*WHAT IS EXPECTED*:
Starting at the top line, print the entries below exactly as they are and skip every picture.

========

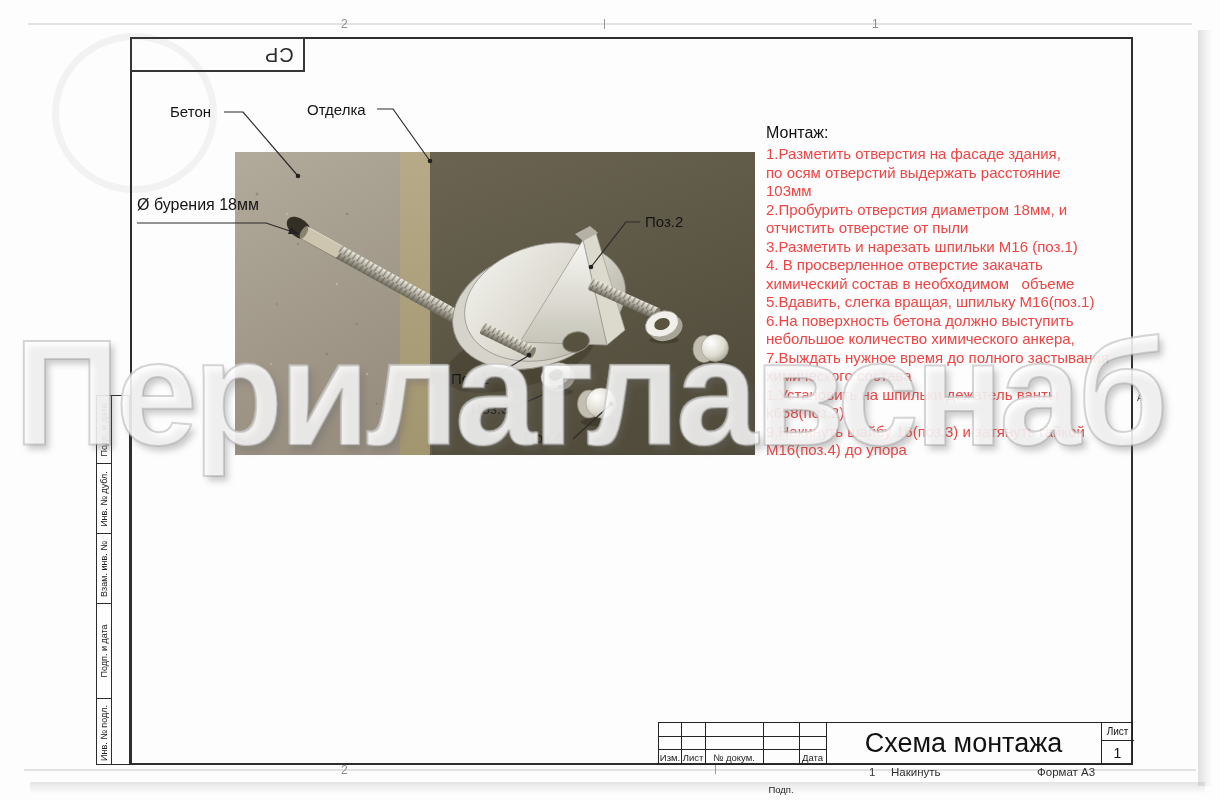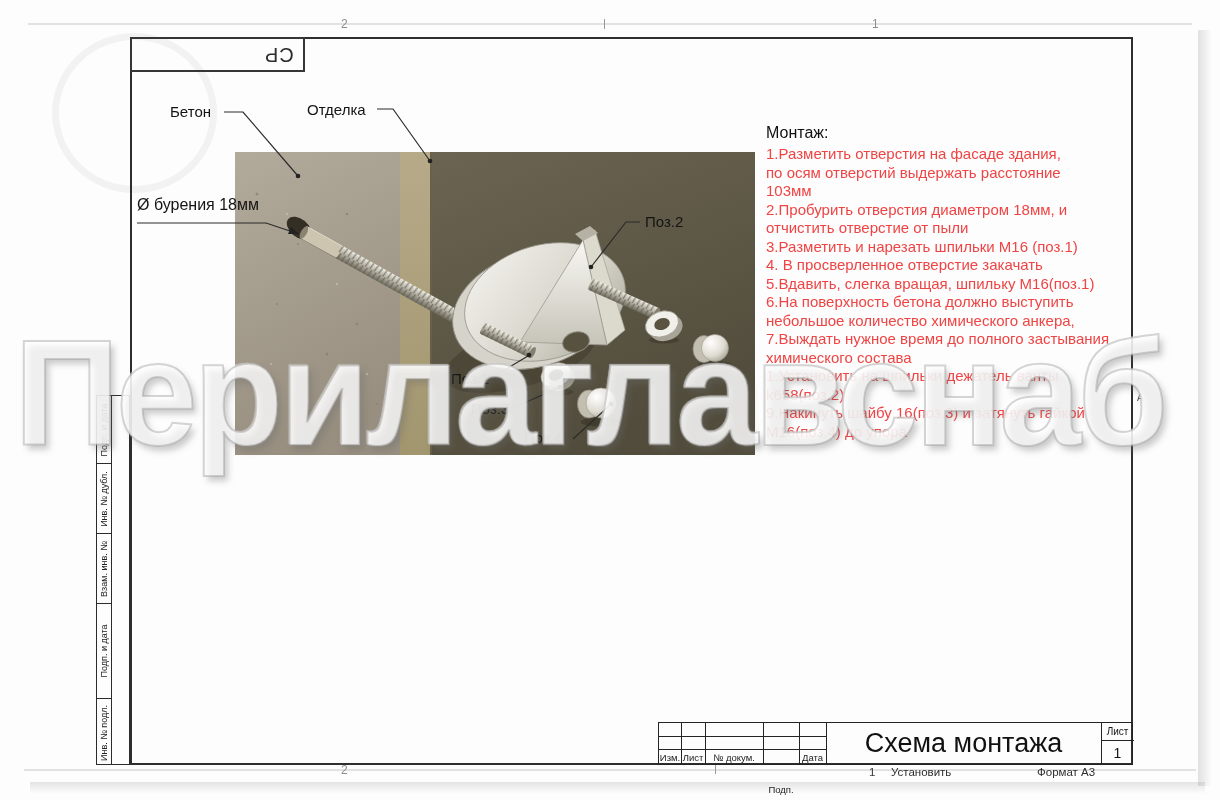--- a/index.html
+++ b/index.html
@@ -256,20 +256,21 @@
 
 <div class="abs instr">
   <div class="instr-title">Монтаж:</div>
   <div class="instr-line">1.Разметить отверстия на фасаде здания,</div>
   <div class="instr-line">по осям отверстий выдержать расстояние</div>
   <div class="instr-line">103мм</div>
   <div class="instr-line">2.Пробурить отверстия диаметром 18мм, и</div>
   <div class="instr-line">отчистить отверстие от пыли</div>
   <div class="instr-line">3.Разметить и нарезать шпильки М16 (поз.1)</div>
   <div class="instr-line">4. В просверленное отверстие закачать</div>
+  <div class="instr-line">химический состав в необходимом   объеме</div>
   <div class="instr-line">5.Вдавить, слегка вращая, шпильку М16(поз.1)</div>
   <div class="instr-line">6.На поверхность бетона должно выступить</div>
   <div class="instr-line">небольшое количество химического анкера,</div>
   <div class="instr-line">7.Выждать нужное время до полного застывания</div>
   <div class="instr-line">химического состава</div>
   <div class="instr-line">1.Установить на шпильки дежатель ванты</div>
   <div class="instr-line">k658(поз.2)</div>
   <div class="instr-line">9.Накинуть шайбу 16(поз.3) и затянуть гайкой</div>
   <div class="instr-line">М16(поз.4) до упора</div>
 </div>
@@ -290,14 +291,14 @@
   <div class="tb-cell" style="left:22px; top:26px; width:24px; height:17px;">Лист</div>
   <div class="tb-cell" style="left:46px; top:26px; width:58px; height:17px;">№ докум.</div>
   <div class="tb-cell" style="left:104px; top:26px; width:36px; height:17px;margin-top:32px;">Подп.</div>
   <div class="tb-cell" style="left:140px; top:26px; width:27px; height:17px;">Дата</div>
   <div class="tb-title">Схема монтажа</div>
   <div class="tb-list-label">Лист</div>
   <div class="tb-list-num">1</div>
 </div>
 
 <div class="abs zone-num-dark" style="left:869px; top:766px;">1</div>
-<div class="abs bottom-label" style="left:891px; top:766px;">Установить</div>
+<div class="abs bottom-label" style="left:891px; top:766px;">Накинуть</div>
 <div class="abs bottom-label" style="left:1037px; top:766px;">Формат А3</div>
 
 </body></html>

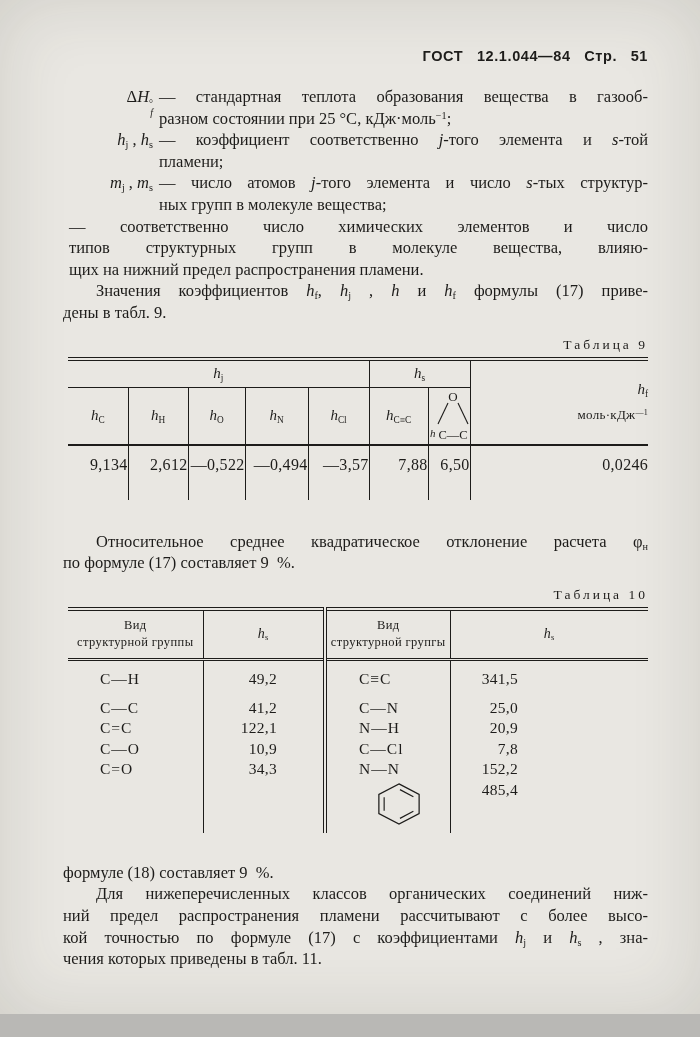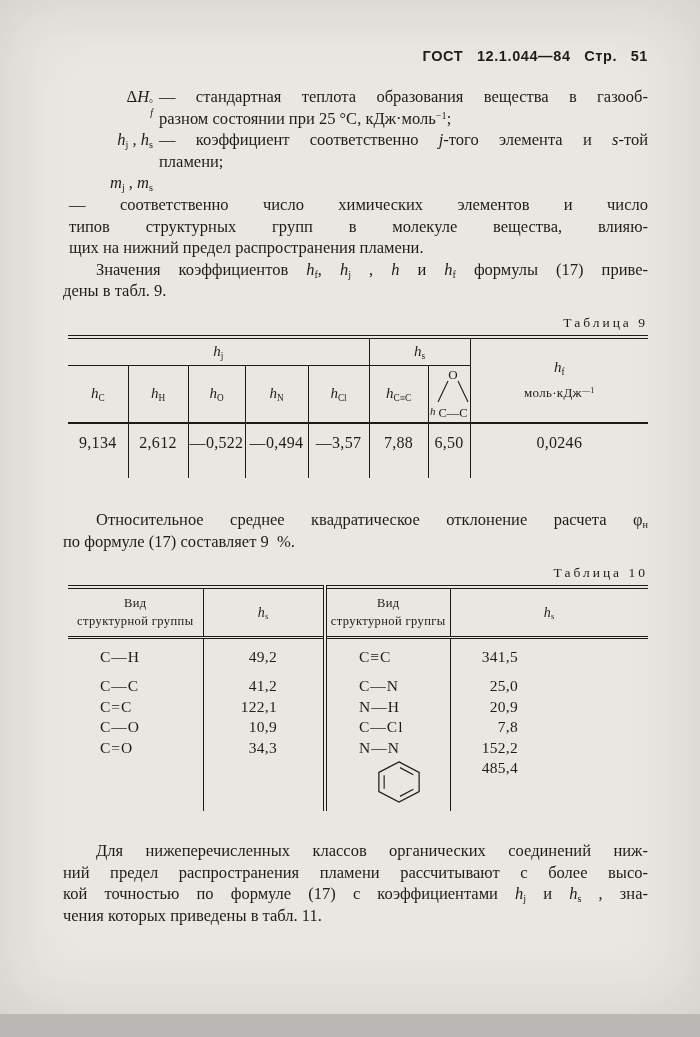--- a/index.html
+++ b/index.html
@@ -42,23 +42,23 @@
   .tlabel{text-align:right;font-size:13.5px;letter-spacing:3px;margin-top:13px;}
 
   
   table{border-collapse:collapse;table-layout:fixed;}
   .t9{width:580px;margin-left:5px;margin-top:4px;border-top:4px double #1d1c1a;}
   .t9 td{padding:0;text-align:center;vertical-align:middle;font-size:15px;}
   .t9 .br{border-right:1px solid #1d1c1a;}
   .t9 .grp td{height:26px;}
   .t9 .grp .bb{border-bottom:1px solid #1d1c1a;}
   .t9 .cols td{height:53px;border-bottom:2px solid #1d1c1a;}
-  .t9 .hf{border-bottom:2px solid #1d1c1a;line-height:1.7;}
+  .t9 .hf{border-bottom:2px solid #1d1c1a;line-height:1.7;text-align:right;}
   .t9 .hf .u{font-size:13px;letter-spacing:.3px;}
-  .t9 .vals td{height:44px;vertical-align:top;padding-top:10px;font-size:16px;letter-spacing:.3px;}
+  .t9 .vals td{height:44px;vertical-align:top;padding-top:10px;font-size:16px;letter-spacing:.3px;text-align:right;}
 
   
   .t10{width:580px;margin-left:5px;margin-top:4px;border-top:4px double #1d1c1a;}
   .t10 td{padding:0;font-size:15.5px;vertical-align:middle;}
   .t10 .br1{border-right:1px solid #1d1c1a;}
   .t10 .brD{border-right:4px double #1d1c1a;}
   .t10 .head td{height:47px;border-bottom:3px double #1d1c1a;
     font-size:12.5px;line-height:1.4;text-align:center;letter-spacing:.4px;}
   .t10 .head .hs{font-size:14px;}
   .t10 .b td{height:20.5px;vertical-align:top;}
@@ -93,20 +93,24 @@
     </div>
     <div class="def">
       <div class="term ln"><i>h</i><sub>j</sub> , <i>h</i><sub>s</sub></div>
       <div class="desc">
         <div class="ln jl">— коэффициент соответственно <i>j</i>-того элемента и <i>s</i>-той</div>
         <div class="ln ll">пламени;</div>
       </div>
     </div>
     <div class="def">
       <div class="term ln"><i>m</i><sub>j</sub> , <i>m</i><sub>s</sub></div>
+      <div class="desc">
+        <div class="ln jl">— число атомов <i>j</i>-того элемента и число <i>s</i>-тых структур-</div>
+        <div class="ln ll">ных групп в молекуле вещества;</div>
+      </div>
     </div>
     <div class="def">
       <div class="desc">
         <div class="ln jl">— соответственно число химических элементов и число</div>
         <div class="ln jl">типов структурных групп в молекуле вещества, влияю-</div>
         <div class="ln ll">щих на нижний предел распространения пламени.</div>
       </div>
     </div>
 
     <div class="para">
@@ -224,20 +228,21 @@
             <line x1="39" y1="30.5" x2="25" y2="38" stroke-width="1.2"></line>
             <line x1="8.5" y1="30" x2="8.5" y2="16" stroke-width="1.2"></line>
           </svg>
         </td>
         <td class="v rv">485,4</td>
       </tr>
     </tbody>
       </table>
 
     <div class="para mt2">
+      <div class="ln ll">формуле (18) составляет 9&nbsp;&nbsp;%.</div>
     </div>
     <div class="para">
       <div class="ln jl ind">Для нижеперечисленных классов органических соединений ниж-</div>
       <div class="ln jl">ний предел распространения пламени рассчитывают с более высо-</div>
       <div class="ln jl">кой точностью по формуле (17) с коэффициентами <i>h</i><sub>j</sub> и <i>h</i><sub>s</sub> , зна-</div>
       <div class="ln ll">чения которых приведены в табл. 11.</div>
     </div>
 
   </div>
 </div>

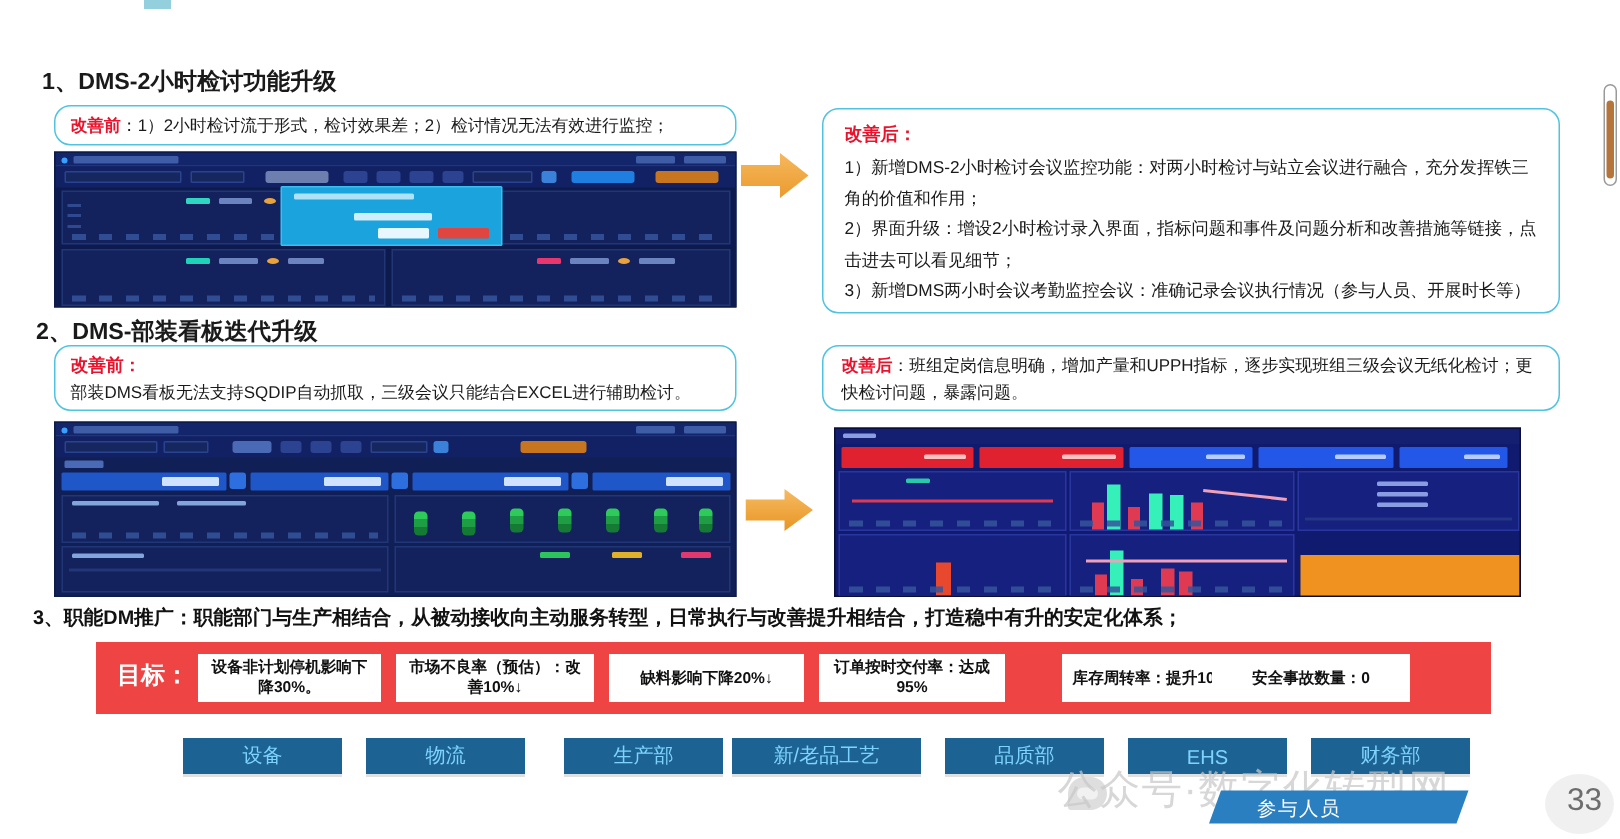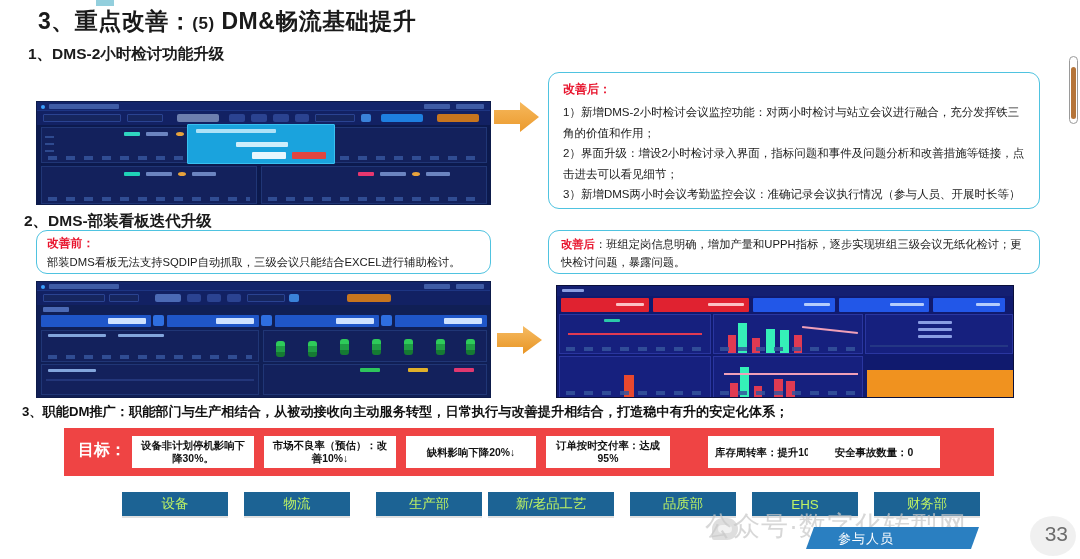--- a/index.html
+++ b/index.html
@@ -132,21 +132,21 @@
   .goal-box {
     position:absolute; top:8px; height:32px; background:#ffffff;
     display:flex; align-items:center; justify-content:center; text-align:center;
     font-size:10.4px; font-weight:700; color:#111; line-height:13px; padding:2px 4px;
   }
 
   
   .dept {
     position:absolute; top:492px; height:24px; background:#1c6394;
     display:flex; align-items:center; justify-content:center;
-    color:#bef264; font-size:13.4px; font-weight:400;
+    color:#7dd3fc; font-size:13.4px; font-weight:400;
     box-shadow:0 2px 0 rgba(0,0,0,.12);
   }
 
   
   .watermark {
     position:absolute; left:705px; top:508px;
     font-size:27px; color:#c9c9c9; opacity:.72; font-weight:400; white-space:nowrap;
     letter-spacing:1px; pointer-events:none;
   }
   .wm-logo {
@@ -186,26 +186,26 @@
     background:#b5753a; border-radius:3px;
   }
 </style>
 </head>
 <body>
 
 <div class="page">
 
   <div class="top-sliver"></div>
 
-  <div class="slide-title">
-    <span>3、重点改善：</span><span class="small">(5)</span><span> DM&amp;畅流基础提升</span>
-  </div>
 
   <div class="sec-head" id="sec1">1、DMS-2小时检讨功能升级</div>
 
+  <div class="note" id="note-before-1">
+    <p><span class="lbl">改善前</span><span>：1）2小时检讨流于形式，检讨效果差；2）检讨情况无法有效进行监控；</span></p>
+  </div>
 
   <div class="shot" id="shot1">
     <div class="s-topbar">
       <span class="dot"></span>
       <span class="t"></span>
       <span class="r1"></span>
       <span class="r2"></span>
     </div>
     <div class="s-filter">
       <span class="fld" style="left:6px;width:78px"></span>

========

*RESPONSE BOX*:
--- a/index.html
+++ b/index.html
@@ -256,20 +256,21 @@
 
 <div class="abs instr">
   <div class="instr-title">Монтаж:</div>
   <div class="instr-line">1.Разметить отверстия на фасаде здания,</div>
   <div class="instr-line">по осям отверстий выдержать расстояние</div>
   <div class="instr-line">103мм</div>
   <div class="instr-line">2.Пробурить отверстия диаметром 18мм, и</div>
   <div class="instr-line">отчистить отверстие от пыли</div>
   <div class="instr-line">3.Разметить и нарезать шпильки М16 (поз.1)</div>
   <div class="instr-line">4. В просверленное отверстие закачать</div>
+  <div class="instr-line">химический состав в необходимом   объеме</div>
   <div class="instr-line">5.Вдавить, слегка вращая, шпильку М16(поз.1)</div>
   <div class="instr-line">6.На поверхность бетона должно выступить</div>
   <div class="instr-line">небольшое количество химического анкера,</div>
   <div class="instr-line">7.Выждать нужное время до полного застывания</div>
   <div class="instr-line">химического состава</div>
   <div class="instr-line">1.Установить на шпильки дежатель ванты</div>
   <div class="instr-line">k658(поз.2)</div>
   <div class="instr-line">9.Накинуть шайбу 16(поз.3) и затянуть гайкой</div>
   <div class="instr-line">М16(поз.4) до упора</div>
 </div>
@@ -290,14 +291,14 @@
   <div class="tb-cell" style="left:22px; top:26px; width:24px; height:17px;">Лист</div>
   <div class="tb-cell" style="left:46px; top:26px; width:58px; height:17px;">№ докум.</div>
   <div class="tb-cell" style="left:104px; top:26px; width:36px; height:17px;margin-top:32px;">Подп.</div>
   <div class="tb-cell" style="left:140px; top:26px; width:27px; height:17px;">Дата</div>
   <div class="tb-title">Схема монтажа</div>
   <div class="tb-list-label">Лист</div>
   <div class="tb-list-num">1</div>
 </div>
 
 <div class="abs zone-num-dark" style="left:869px; top:766px;">1</div>
-<div class="abs bottom-label" style="left:891px; top:766px;">Установить</div>
+<div class="abs bottom-label" style="left:891px; top:766px;">Накинуть</div>
 <div class="abs bottom-label" style="left:1037px; top:766px;">Формат А3</div>
 
 </body></html>

--- a/index.html
+++ b/index.html
@@ -42,23 +42,23 @@
   .tlabel{text-align:right;font-size:13.5px;letter-spacing:3px;margin-top:13px;}
 
   
   table{border-collapse:collapse;table-layout:fixed;}
   .t9{width:580px;margin-left:5px;margin-top:4px;border-top:4px double #1d1c1a;}
   .t9 td{padding:0;text-align:center;vertical-align:middle;font-size:15px;}
   .t9 .br{border-right:1px solid #1d1c1a;}
   .t9 .grp td{height:26px;}
   .t9 .grp .bb{border-bottom:1px solid #1d1c1a;}
   .t9 .cols td{height:53px;border-bottom:2px solid #1d1c1a;}
-  .t9 .hf{border-bottom:2px solid #1d1c1a;line-height:1.7;}
+  .t9 .hf{border-bottom:2px solid #1d1c1a;line-height:1.7;text-align:right;}
   .t9 .hf .u{font-size:13px;letter-spacing:.3px;}
-  .t9 .vals td{height:44px;vertical-align:top;padding-top:10px;font-size:16px;letter-spacing:.3px;}
+  .t9 .vals td{height:44px;vertical-align:top;padding-top:10px;font-size:16px;letter-spacing:.3px;text-align:right;}
 
   
   .t10{width:580px;margin-left:5px;margin-top:4px;border-top:4px double #1d1c1a;}
   .t10 td{padding:0;font-size:15.5px;vertical-align:middle;}
   .t10 .br1{border-right:1px solid #1d1c1a;}
   .t10 .brD{border-right:4px double #1d1c1a;}
   .t10 .head td{height:47px;border-bottom:3px double #1d1c1a;
     font-size:12.5px;line-height:1.4;text-align:center;letter-spacing:.4px;}
   .t10 .head .hs{font-size:14px;}
   .t10 .b td{height:20.5px;vertical-align:top;}
@@ -93,20 +93,24 @@
     </div>
     <div class="def">
       <div class="term ln"><i>h</i><sub>j</sub> , <i>h</i><sub>s</sub></div>
       <div class="desc">
         <div class="ln jl">— коэффициент соответственно <i>j</i>-того элемента и <i>s</i>-той</div>
         <div class="ln ll">пламени;</div>
       </div>
     </div>
     <div class="def">
       <div class="term ln"><i>m</i><sub>j</sub> , <i>m</i><sub>s</sub></div>
+      <div class="desc">
+        <div class="ln jl">— число атомов <i>j</i>-того элемента и число <i>s</i>-тых структур-</div>
+        <div class="ln ll">ных групп в молекуле вещества;</div>
+      </div>
     </div>
     <div class="def">
       <div class="desc">
         <div class="ln jl">— соответственно число химических элементов и число</div>
         <div class="ln jl">типов структурных групп в молекуле вещества, влияю-</div>
         <div class="ln ll">щих на нижний предел распространения пламени.</div>
       </div>
     </div>
 
     <div class="para">
@@ -224,20 +228,21 @@
             <line x1="39" y1="30.5" x2="25" y2="38" stroke-width="1.2"></line>
             <line x1="8.5" y1="30" x2="8.5" y2="16" stroke-width="1.2"></line>
           </svg>
         </td>
         <td class="v rv">485,4</td>
       </tr>
     </tbody>
       </table>
 
     <div class="para mt2">
+      <div class="ln ll">формуле (18) составляет 9&nbsp;&nbsp;%.</div>
     </div>
     <div class="para">
       <div class="ln jl ind">Для нижеперечисленных классов органических соединений ниж-</div>
       <div class="ln jl">ний предел распространения пламени рассчитывают с более высо-</div>
       <div class="ln jl">кой точностью по формуле (17) с коэффициентами <i>h</i><sub>j</sub> и <i>h</i><sub>s</sub> , зна-</div>
       <div class="ln ll">чения которых приведены в табл. 11.</div>
     </div>
 
   </div>
 </div>

--- a/index.html
+++ b/index.html
@@ -132,21 +132,21 @@
   .goal-box {
     position:absolute; top:8px; height:32px; background:#ffffff;
     display:flex; align-items:center; justify-content:center; text-align:center;
     font-size:10.4px; font-weight:700; color:#111; line-height:13px; padding:2px 4px;
   }
 
   
   .dept {
     position:absolute; top:492px; height:24px; background:#1c6394;
     display:flex; align-items:center; justify-content:center;
-    color:#bef264; font-size:13.4px; font-weight:400;
+    color:#7dd3fc; font-size:13.4px; font-weight:400;
     box-shadow:0 2px 0 rgba(0,0,0,.12);
   }
 
   
   .watermark {
     position:absolute; left:705px; top:508px;
     font-size:27px; color:#c9c9c9; opacity:.72; font-weight:400; white-space:nowrap;
     letter-spacing:1px; pointer-events:none;
   }
   .wm-logo {
@@ -186,26 +186,26 @@
     background:#b5753a; border-radius:3px;
   }
 </style>
 </head>
 <body>
 
 <div class="page">
 
   <div class="top-sliver"></div>
 
-  <div class="slide-title">
-    <span>3、重点改善：</span><span class="small">(5)</span><span> DM&amp;畅流基础提升</span>
-  </div>
 
   <div class="sec-head" id="sec1">1、DMS-2小时检讨功能升级</div>
 
+  <div class="note" id="note-before-1">
+    <p><span class="lbl">改善前</span><span>：1）2小时检讨流于形式，检讨效果差；2）检讨情况无法有效进行监控；</span></p>
+  </div>
 
   <div class="shot" id="shot1">
     <div class="s-topbar">
       <span class="dot"></span>
       <span class="t"></span>
       <span class="r1"></span>
       <span class="r2"></span>
     </div>
     <div class="s-filter">
       <span class="fld" style="left:6px;width:78px"></span>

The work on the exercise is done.